Normalization of free scalar field states

  1. Aug 26, 2015 #1

    if we adopt the convention, [itex] a^{\dagger}_\textbf{p} |0\rangle = |\textbf{p}\rangle [/itex]

    then we get a normalization that is not Lorentz invariant, i.e. [itex] \langle \textbf{p} | \textbf{q} \rangle = (2\pi)^3 \delta^{(3)}(\textbf{p} - \textbf{q}) [/itex].

    How do I explicitly show that this delta function (of 3-vectors) is not lorentz invariant, say for a boost in the p^3 direction ? What is [itex] \langle \textbf{p'} | \textbf{q'} \rangle [/itex] where the primed frame is the boosted frame?

    I thought since [itex] \int d^{3}\textbf{p} \hspace{2mm} \delta^{(3)}(\textbf{p} - \textbf{q}) = 1 [/itex] is lorentz invariant (integral over all space, so includes q)

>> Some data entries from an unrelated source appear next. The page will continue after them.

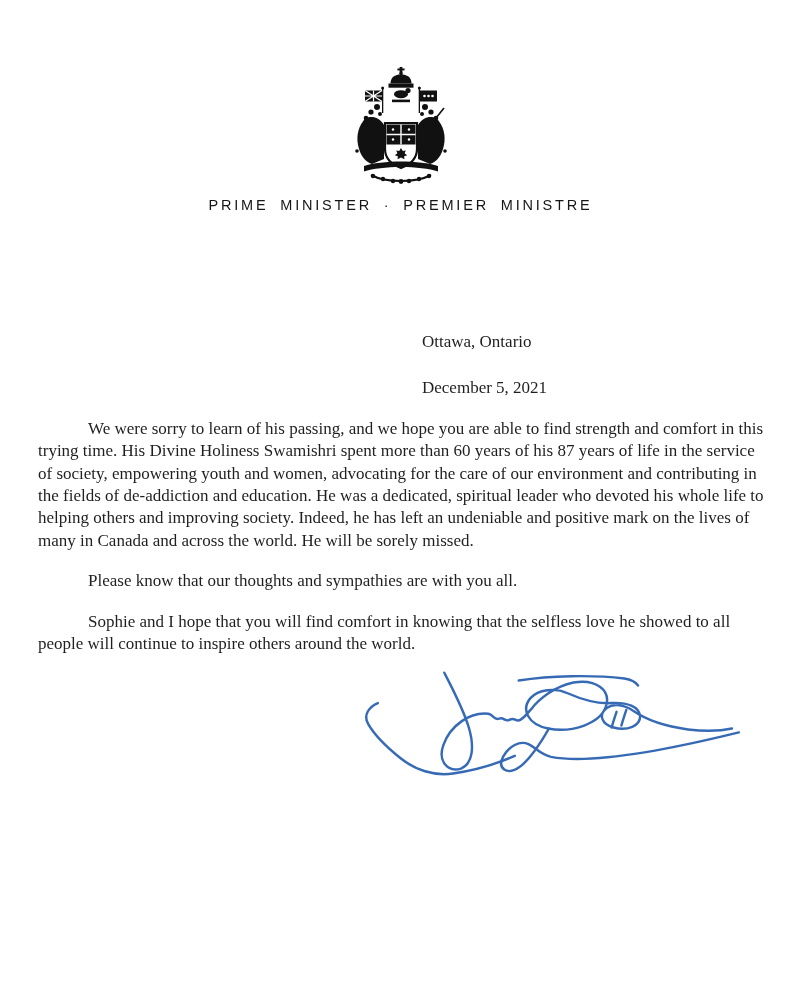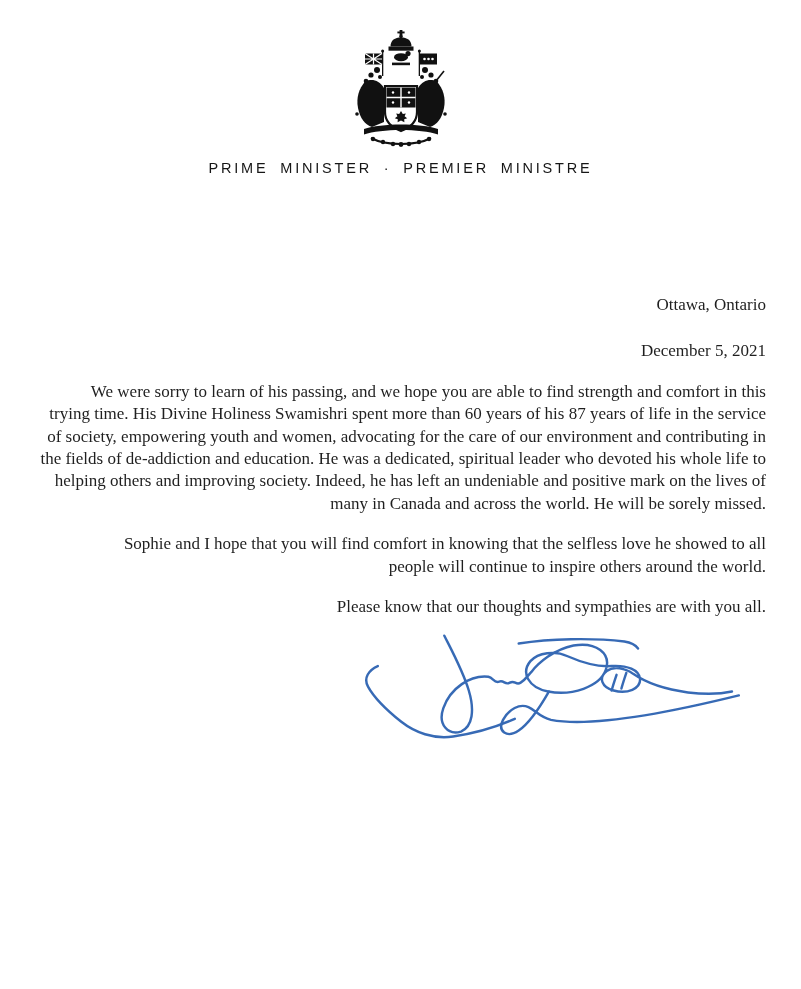--- a/index.html
+++ b/index.html
@@ -11,6 +11,7 @@
     overflow: hidden;
     font-family: "Liberation Serif", "DejaVu Serif", serif;
     color: #1f1f1f;
+    margin-top: 37px;
   }
   .crest-wrap {
     width: 100px;

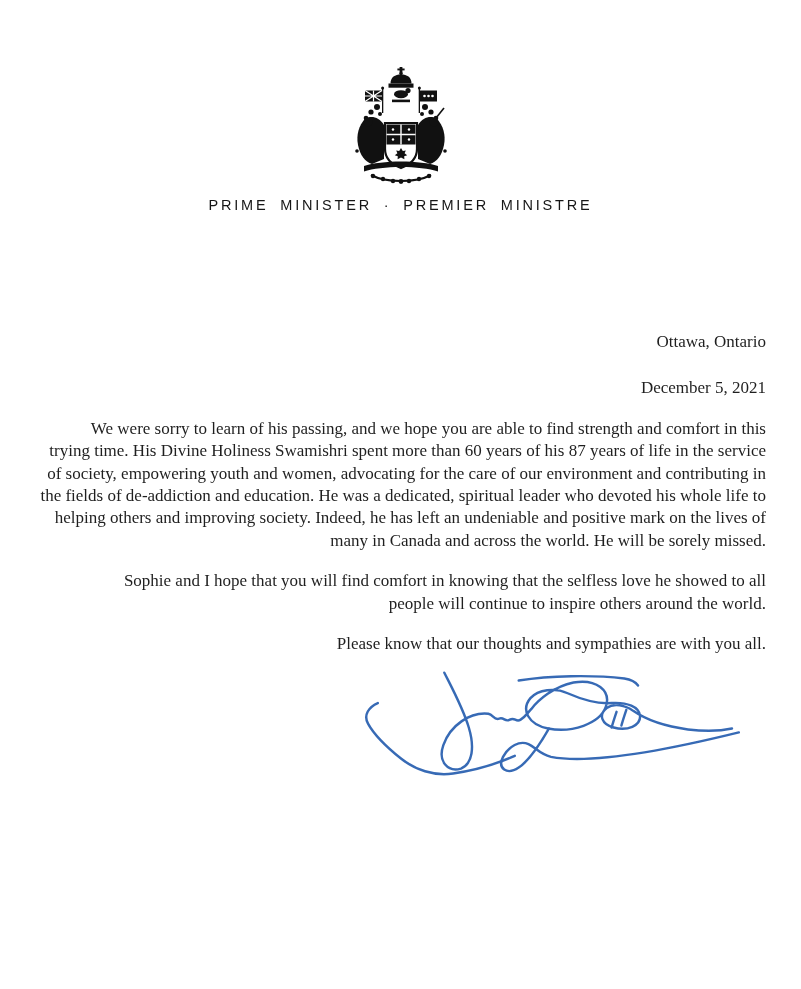--- a/index.html
+++ b/index.html
@@ -32,7 +32,6 @@
     padding: 0 35px 0 38px;
     font-size: 17px;
     line-height: 22.4px;
-    text-align: right;
   }
   .address-block {
     margin: 118px 0 0 384px;

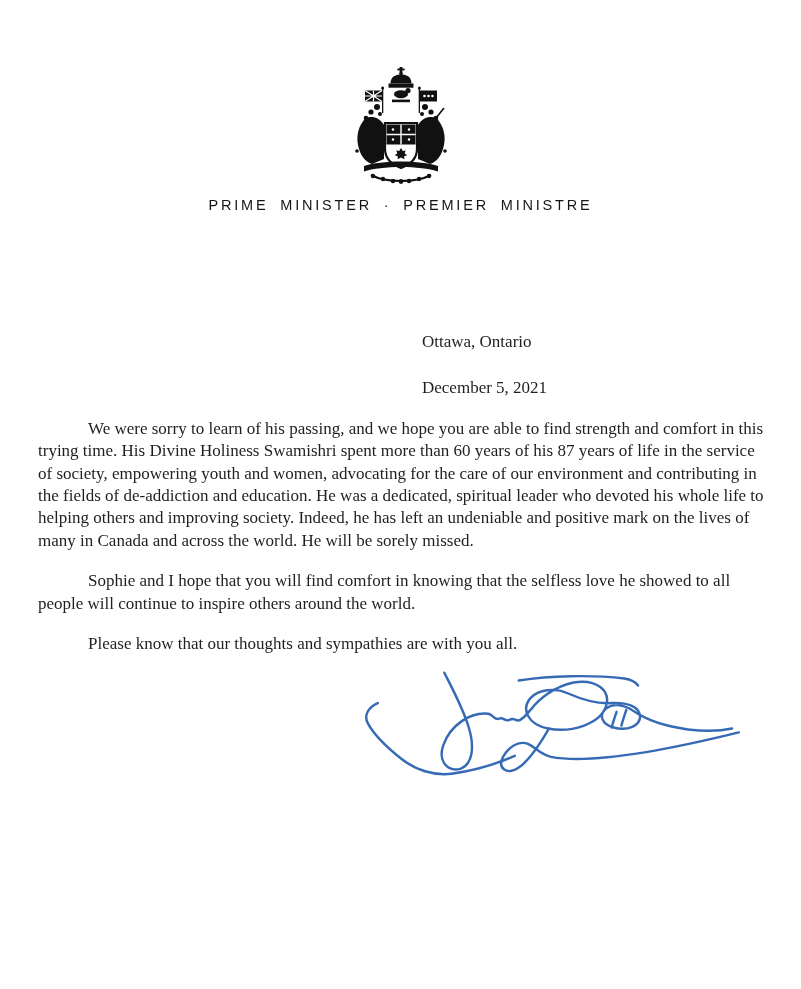--- a/index.html
+++ b/index.html
@@ -137,8 +137,8 @@
 
 
     <p class="para">We were sorry to learn of his passing, and we hope you are able to find strength and comfort in this trying time. His Divine Holiness Swamishri spent more than 60 years of his 87 years of life in the service of society, empowering youth and women, advocating for the care of our environment and contributing in the fields of de-addiction and education. He was a dedicated, spiritual leader who devoted his whole life to helping others and improving society. Indeed, he has left an undeniable and positive mark on the lives of many in Canada and across the world. He will be sorely missed.</p>
+    <p class="para">Please know that our thoughts and sympathies are with you all.</p>
     <p class="para">Sophie and I hope that you will find comfort in knowing that the selfless love he showed to all people will continue to inspire others around the world.</p>
-    <p class="para">Please know that our thoughts and sympathies are with you all.</p>
 
 
     <div class="signature-wrap">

    and as [itex] \hspace{3mm} d^3 \textbf{p} = \gamma^{-1} d^3 \textbf{p'} [/itex], (primed frame is boosted frame)

    so [itex] \hspace{5mm} \delta^{(3)}(\textbf{p} - \textbf{q}) = \gamma\,\delta^{(3)}(\textbf{p'} - \textbf{q'}) [/itex].

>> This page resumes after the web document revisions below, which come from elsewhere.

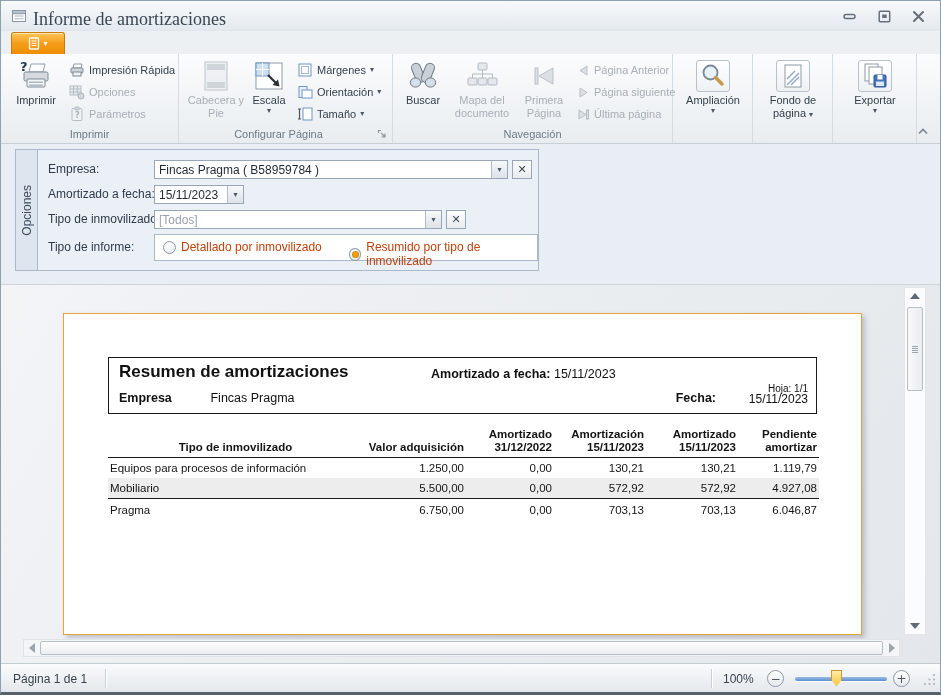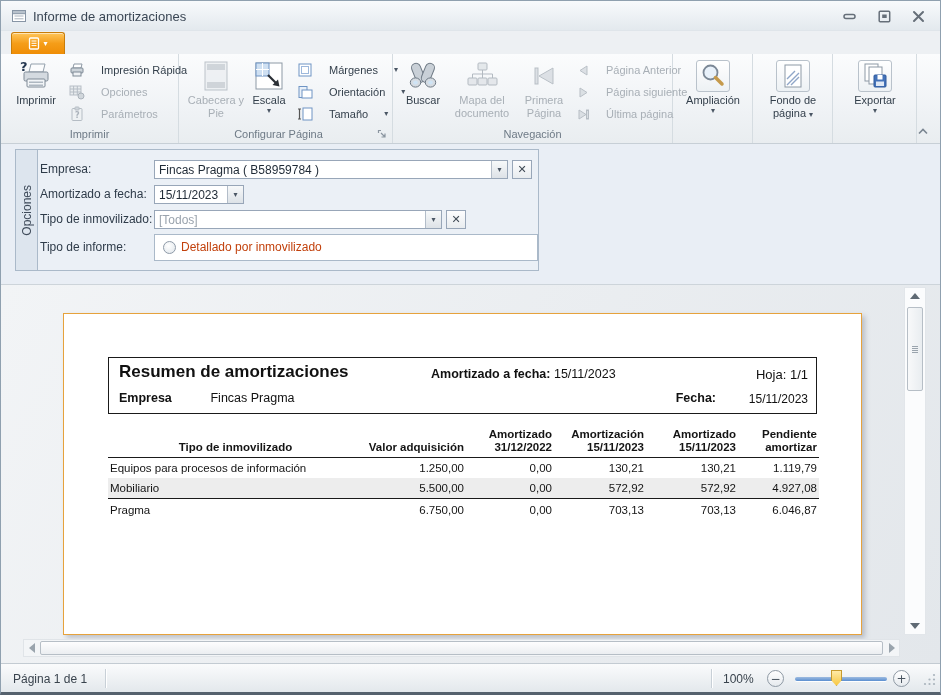--- a/index.html
+++ b/index.html
@@ -14,7 +14,7 @@
   .titlebar{position:absolute;left:0;top:0;right:0;height:30px;
     background:linear-gradient(#f8fafc,#e3e9ee);border-bottom:1px solid #dfe5ea;}
   .title-icon{position:absolute;left:10px;top:7px;}
-  .title-text{position:absolute;left:32px;top:8px;font-size:13px;color:#3a4document;color:#3a4654;}
+  .title-text{position:absolute;left:32px;top:8px;font-size:18px;color:#3a4document;color:#3a4654;font-family:Liberation Serif, serif;}
   .win-controls{position:absolute;right:14px;top:9px;display:flex;gap:18px;}
   .win-btn{width:16px;height:13px;display:flex;align-items:center;justify-content:center;cursor:default;}
   

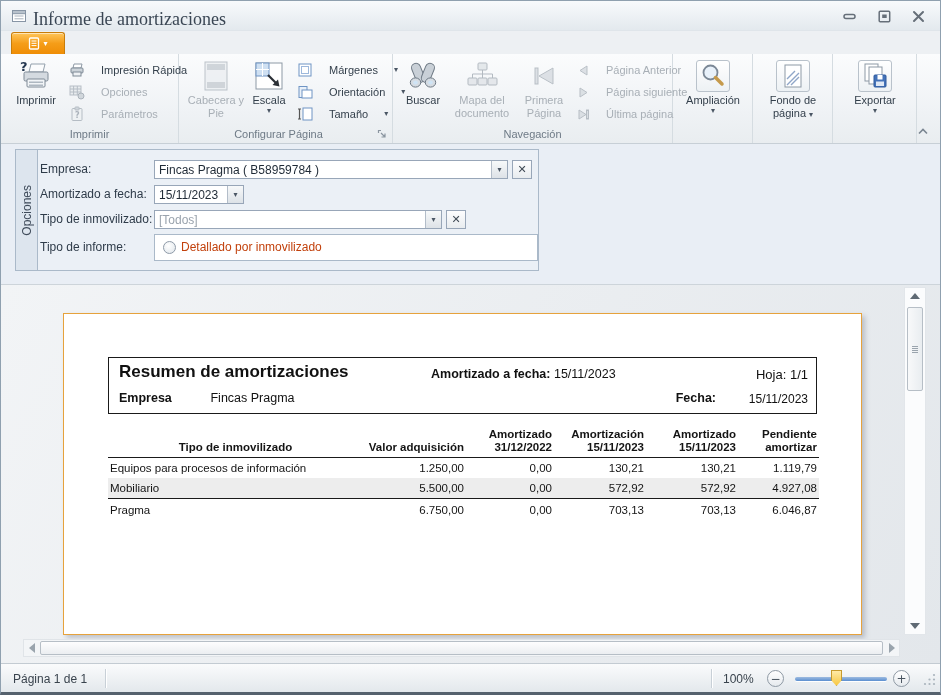--- a/index.html
+++ b/index.html
@@ -35,7 +35,7 @@
   .bigbtn{position:absolute;top:4px;text-align:center;font-size:11px;
     color:#333f4b;line-height:13px;cursor:default;}
   .bigbtn .bicon{height:36px;display:flex;align-items:flex-start;justify-content:center;padding-top:2px;}
-  .smallbtn{position:absolute;height:20px;display:flex;align-items:center;gap:16px;
+  .smallbtn{position:absolute;height:20px;display:flex;align-items:center;gap:4px;
     font-size:11px;color:#333f4b;white-space:nowrap;cursor:default;}
   .disabled{color:#a8afb6 !important;}
   .disabled svg{opacity:.8;}

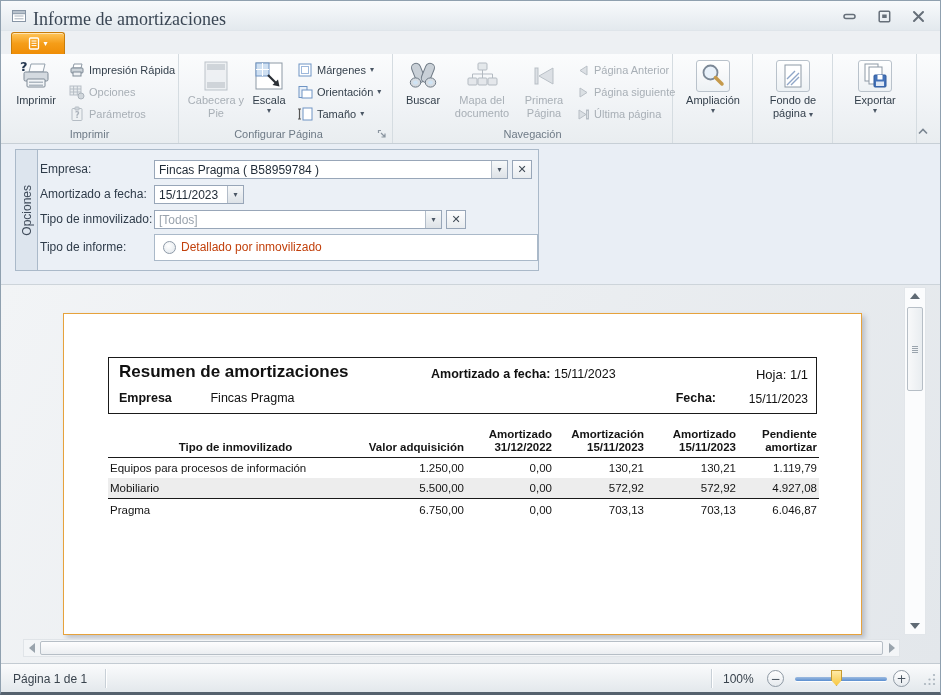--- a/index.html
+++ b/index.html
@@ -55,7 +55,7 @@
     border-right:1px solid #aab9c9;display:flex;align-items:center;justify-content:center;}
   .optcaption span{writing-mode:vertical-rl;transform:rotate(180deg);
     font-size:12px;color:#3f4b5a;}
-  .optlabel{position:absolute;left:24px;font-size:12px;color:#2e3b49;}
+  .optlabel{position:absolute;left:32px;font-size:12px;color:#2e3b49;}
   .combo{position:absolute;height:19px;background:#fff;border:1px solid #98a6b8;display:flex;}
   .combo .val{flex:1;padding:2px 4px 0;font-size:12px;color:#1f2a36;white-space:nowrap;overflow:hidden;}
   .combo.dim .val{color:#9aa3ad;}

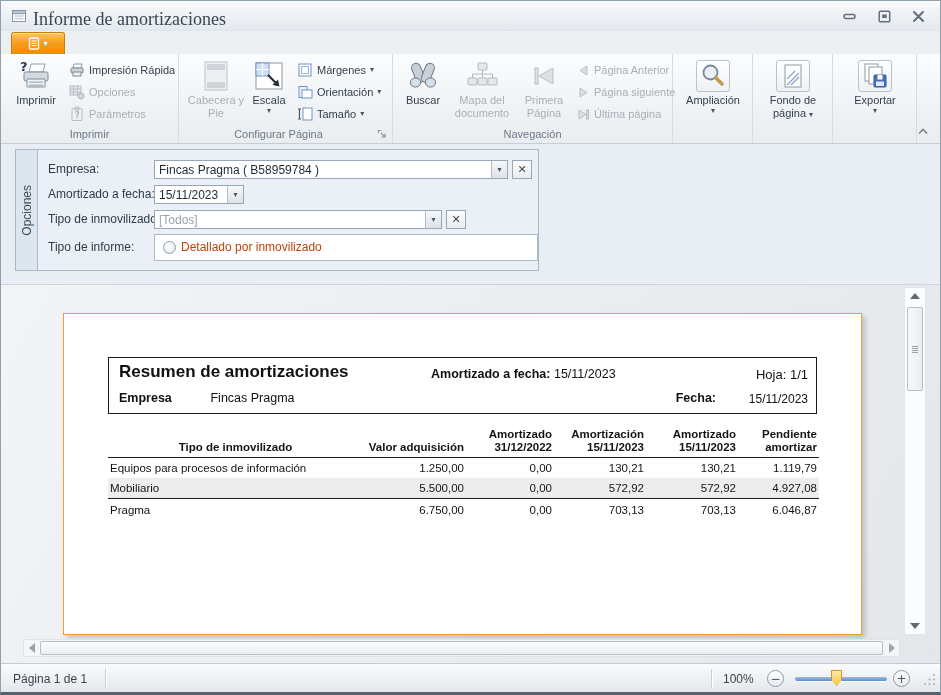--- a/index.html
+++ b/index.html
@@ -446,6 +446,10 @@
         <div class="radio" style="left:8px;">
           <span class="radio-dot"></span>
           <span>Detallado por inmovilizado</span>
+        </div>
+        <div class="radio" style="left:194px;">
+          <span class="radio-dot checked"></span>
+          <span>Resumido por tipo de inmovilizado</span>
         </div>
       </div>
     </div>

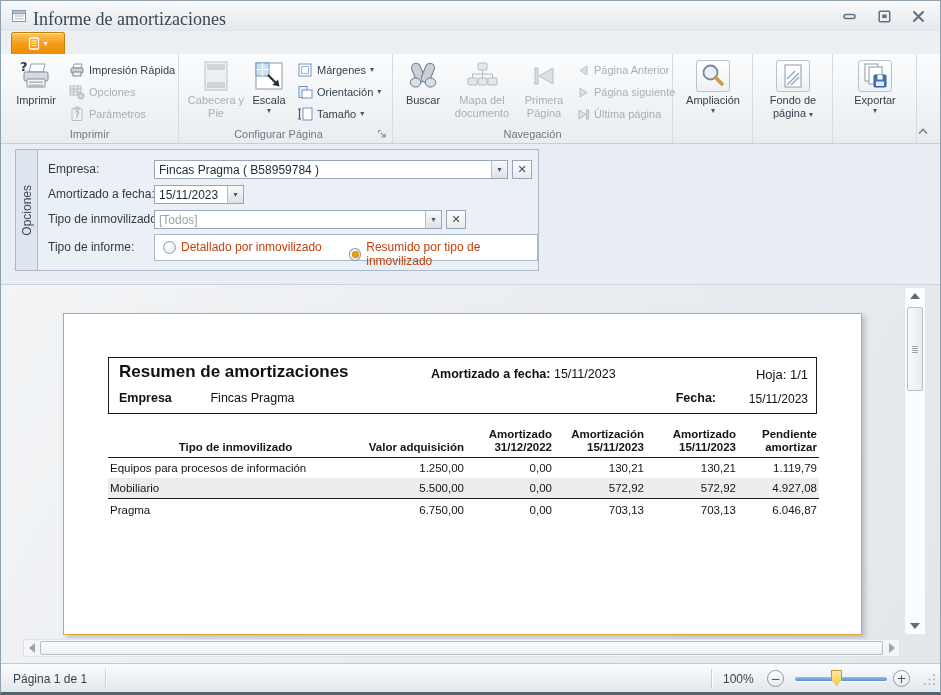--- a/index.html
+++ b/index.html
@@ -86,7 +86,7 @@
   .hdrbox{position:absolute;left:44px;top:43px;width:709px;height:57px;border:1px solid #1a1a1a;color:#111;}
   .rpt-title{position:absolute;left:10px;top:4px;font-size:17px;font-weight:bold;}
   .rpt-amort{position:absolute;left:322px;top:9px;font-size:12.5px;}
-  .rpt-hoja{position:absolute;right:8px;top:9px;font-size:13px;}
+  .rpt-hoja{position:absolute;right:8px;top:25px;font-size:10px;}
   .rpt-row2-l{position:absolute;left:10px;top:33px;font-size:12.5px;}
   .rpt-row2-l .lab{font-weight:bold;display:inline-block;width:88px;}
   .rpt-fecha-lab{position:absolute;right:100px;top:33px;font-size:12.5px;font-weight:bold;}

    so that [itex] \int \gamma\,\delta^{(3)}(\textbf{p'} - \textbf{q'}) \gamma^{-1} d^3 \textbf{p'} = 1 [/itex] stays Lorentz invariant.

    However, Peskin gets for the same calculation (p.22-23, eqn.2.34) the result

    [itex] \delta^{(3)}(\textbf{p'} - \textbf{q'}) = \delta^{(3)}(\textbf{p} - \textbf{q}) (\frac{E}{E'}) [/itex] using a method that I don't really understand well.

    Have I made a mistake somewhere?
  2. jcsd
  3. Aug 26, 2015 #2

    George Jones

    User Avatar
    Staff Emeritus
    Science Advisor
    Gold Member


    You can't just impose this because you want it to be true. The mathematical relationship between ##\delta^{(3)}(\textbf{p} - \textbf{q})## and ##\delta^{(3)}(\textbf{p'} - \textbf{q'})## has to be investigated mathematically. Peskin and Schroeder does this at the top of page 23.

    What don't you understand about the math at the top of page 23.
  4. Aug 26, 2015 #3
    Sorry, I don't know what I was thinking. Lack of sleep. Of course, [itex] \int d^{3}\textbf{p} \hspace{2mm} \delta^{(3)}(\textbf{p} - \textbf{q}) [/itex] does not have to be Lorentz invariant. I deserve a slap for that, please disregard that trail of thought.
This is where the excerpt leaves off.